Effective charge separation in rGO/NiWO4@Au photocatalyst for efficient CO2 reduction under visible light

Abstract Catalyst performance can be improved by introducing an electron donor into both the valence band (VB) and conduction band (CB) to facilitate charge separation and suppress electron-hole recombination. Herein, Au nanoparticles served as CB electron donors in NiWO4 core particles which were evenly dispersed on a reduced graphene oxide (rGO) sheet that served as a VB electron donor. The resulting rGO/NiWO4@Au photocatalyst was applied to reducing CO2. The particles exhibited broadband absorbance from the ultraviolet to near-infrared, with a specific Au surface plasmon resonance (SPR) absorption peak at 600 nm. Moreover, the catalyst exhibited low photoluminescence (PL) and a high photocurrent density, indicating that photo-excited electron-hole recombination was suppressed and the charges effectively separated.

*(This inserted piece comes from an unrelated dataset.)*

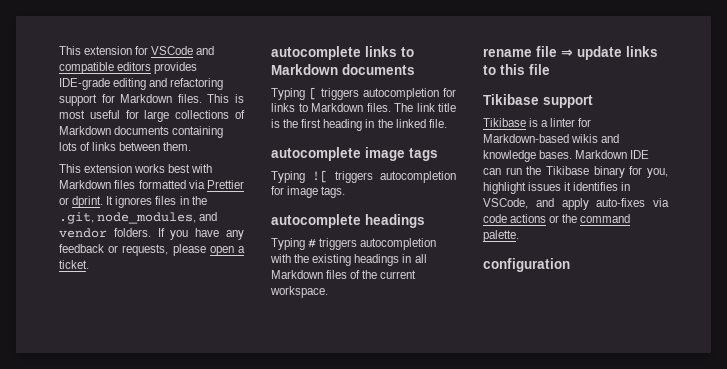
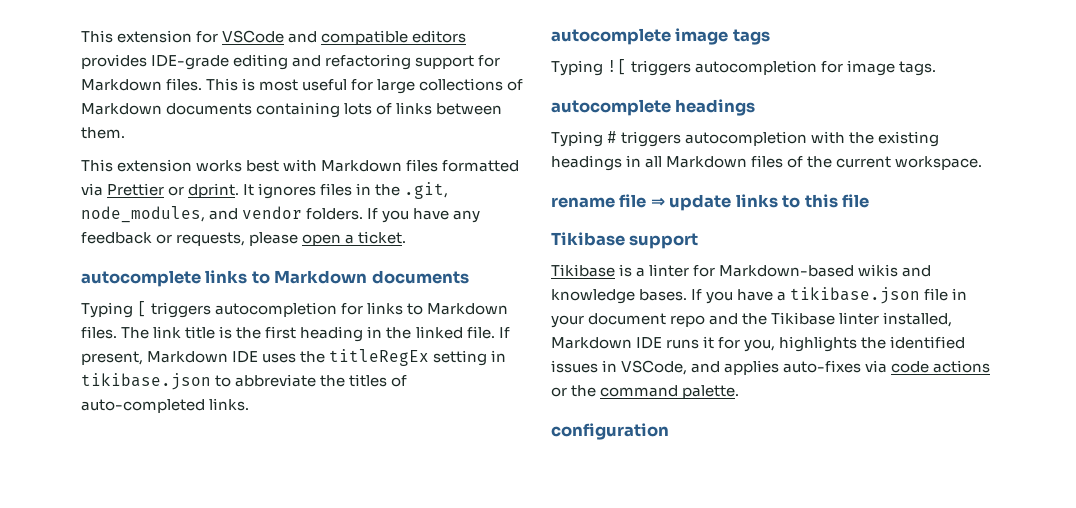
(447, 123) none -> [498,327,510,338] [81,349,507,366] [81,373,408,390] [81,398,250,413] If present, Markdown IDE uses the titleRegEx setting in tikibase.json to abbreviate the titles of auto-completed links.
[575,150,650,159] [483,166,668,178] [483,182,619,194] Markdown IDE can run the Tikibase binary for you, highlight issues it identifies -> [691,287,968,304] [551,312,953,328] [551,336,966,352] [551,360,598,373] If you have a tikibase.json file in your document repo and the Tikibase linter installed, Markdown IDE runs it for you, highlights the identified issues
[561,198,589,210] apply -> [724,360,780,375] applies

Photocatalytic reduction of CO2 on rGO/NiWO4@Au was significantly enhanced as evidenced by the total amounts of reduction products (CO and CH4), which were 15 times those for NiWO4 and six times those for rGO/NiWO4 and NiWO4@Au. The expected electron-transfer mechanism on rGO/NiWO4@Au involves electron donation into the VB from the π-electron rich rGO, combined with photo-excited electrons from the NiWO4 and Au particles where electrons on the Au surfaces were amplified by the SPR and then moved to the CB of NiWO4. Intensity-modulated photovoltage spectroscopy of rGO/NiWO4@Au indicated a significantly reduced electron-hole recombination rate.